Pipelines as workflows
We should note that while Jenkins nudges organizations to automate as many build steps as possible, CI pipelines can also be built with hard stops that require manual intervention. In fact, the old way to say Jenkins “pipeline” was workflow. So you can configure a CI build to require a member of the user acceptance testing (UAT) team to log into Jenkins in order for a job to move on to the next stage in the process. Or a member of the operations team can have final say over whether or not an assembled application goes into production or not. Automation is always a goal, but Jenkins doesn’t dismiss the reality that manual deployment steps always exist.
Jenkins will build your DevOps culture
Many evangelists talk about the need to change organizational culture in order to embrace CI tools or perform a DevOps transition. I have always objected to that thinking.

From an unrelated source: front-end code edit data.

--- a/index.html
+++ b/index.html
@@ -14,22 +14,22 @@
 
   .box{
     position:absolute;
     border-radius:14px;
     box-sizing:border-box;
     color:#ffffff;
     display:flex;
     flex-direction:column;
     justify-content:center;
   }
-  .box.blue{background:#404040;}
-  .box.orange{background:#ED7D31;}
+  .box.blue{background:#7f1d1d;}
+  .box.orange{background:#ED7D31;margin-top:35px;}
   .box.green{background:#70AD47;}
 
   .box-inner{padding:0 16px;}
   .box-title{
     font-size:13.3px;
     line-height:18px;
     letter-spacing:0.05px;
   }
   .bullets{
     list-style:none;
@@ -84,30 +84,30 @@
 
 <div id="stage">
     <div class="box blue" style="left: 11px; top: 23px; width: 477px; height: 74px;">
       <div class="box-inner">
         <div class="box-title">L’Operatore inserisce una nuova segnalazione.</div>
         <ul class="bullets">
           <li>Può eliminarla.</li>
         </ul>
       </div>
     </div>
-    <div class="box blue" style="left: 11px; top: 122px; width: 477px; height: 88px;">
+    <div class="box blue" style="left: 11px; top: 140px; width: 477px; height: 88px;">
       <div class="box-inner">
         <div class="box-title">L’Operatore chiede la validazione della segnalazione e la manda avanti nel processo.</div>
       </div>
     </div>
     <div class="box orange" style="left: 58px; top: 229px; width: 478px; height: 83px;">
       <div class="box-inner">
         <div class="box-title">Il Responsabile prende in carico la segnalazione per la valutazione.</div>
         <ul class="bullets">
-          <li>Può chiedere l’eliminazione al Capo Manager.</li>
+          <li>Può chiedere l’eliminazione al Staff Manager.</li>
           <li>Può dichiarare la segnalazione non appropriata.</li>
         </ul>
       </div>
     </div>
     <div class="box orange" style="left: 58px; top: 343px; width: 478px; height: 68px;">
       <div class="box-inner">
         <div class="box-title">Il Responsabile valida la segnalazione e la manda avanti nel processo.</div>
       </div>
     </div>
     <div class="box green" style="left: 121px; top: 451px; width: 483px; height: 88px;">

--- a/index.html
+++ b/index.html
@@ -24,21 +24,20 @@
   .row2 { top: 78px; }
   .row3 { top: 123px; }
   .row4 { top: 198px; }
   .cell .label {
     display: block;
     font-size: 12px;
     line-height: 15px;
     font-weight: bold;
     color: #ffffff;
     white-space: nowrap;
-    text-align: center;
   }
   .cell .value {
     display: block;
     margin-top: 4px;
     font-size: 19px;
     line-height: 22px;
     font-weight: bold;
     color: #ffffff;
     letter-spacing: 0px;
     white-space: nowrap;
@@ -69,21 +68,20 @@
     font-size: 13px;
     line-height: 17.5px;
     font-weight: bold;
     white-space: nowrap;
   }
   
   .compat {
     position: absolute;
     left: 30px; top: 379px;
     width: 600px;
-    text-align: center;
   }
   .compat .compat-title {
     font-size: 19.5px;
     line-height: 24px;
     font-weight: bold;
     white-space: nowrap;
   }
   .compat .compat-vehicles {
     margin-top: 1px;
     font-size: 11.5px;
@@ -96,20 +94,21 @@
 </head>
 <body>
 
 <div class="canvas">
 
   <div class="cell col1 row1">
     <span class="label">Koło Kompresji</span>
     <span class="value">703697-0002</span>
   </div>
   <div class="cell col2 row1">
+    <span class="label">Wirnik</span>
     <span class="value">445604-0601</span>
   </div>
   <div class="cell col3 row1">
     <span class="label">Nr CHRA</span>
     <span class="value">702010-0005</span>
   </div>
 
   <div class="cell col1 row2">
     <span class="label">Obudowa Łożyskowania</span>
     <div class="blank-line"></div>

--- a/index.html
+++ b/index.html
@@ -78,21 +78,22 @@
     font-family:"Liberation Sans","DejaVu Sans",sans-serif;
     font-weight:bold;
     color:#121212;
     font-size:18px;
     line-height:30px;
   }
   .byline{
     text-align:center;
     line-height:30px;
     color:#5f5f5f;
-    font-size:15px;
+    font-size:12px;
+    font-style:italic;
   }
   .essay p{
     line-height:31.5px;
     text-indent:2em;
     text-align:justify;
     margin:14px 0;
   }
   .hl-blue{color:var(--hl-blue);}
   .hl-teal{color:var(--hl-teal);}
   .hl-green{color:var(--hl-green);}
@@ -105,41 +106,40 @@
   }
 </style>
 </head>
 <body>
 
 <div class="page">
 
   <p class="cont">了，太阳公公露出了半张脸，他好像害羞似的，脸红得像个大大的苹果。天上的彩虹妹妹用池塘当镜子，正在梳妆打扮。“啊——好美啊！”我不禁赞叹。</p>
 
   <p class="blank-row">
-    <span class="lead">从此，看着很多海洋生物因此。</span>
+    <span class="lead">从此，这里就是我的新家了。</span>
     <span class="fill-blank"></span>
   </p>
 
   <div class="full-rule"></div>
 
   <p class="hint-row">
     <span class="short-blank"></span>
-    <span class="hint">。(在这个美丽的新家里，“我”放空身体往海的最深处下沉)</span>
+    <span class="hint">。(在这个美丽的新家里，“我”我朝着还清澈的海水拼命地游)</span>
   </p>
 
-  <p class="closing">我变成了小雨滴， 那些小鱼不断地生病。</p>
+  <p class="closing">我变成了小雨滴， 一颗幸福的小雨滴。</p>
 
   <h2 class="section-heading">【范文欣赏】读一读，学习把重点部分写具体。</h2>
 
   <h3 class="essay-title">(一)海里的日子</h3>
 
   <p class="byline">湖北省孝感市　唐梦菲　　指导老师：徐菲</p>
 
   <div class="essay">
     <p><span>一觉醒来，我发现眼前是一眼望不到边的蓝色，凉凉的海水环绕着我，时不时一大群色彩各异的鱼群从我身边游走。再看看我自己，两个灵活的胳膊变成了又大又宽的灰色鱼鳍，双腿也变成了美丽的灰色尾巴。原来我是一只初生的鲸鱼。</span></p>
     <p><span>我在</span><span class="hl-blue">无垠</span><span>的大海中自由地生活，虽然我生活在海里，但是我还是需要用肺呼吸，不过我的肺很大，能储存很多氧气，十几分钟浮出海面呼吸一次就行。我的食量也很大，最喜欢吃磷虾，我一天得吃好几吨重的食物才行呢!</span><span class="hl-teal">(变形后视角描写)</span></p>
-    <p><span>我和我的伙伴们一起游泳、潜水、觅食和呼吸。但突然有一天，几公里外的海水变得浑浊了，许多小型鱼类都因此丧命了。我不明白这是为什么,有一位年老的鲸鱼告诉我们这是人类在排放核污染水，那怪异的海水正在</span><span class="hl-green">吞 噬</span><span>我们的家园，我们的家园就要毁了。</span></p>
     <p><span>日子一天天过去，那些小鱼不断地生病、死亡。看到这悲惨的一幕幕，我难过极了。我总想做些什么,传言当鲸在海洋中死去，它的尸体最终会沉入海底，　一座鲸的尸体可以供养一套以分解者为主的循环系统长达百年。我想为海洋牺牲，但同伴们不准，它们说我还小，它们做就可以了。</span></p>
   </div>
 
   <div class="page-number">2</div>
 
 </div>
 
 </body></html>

We can define culture as a set of repeated behaviors which groups of loosely associated people perform. Organizations don’t need to change their culture in order to start doing CI and CD. Instead, what I’ve found is that when you introduce good tools like Jenkins to development and operations teams, they embrace the tool and its capabilities, and as a result, the tool changes their behaviors. The culture change isn’t a prerequisite, but instead, is a result of operations and development teams finding a better and more productive way of doing their jobs.
Plenty more to say
Anyways, I promised my Java meetup mates a quick description of integrating Jenkins at various enterprises has helped to make builds more consistent, repeatable and frequent. As you can tell, I’m not very good at “quick descriptions.” And even at this point, there is plenty more I could say about how a good CI tool impacts the software development lifecycle. But I think that covers the basics. If a DevOps transition is in your future, be sure to plot an early Jenkins pitstop on your DevOps roadmap.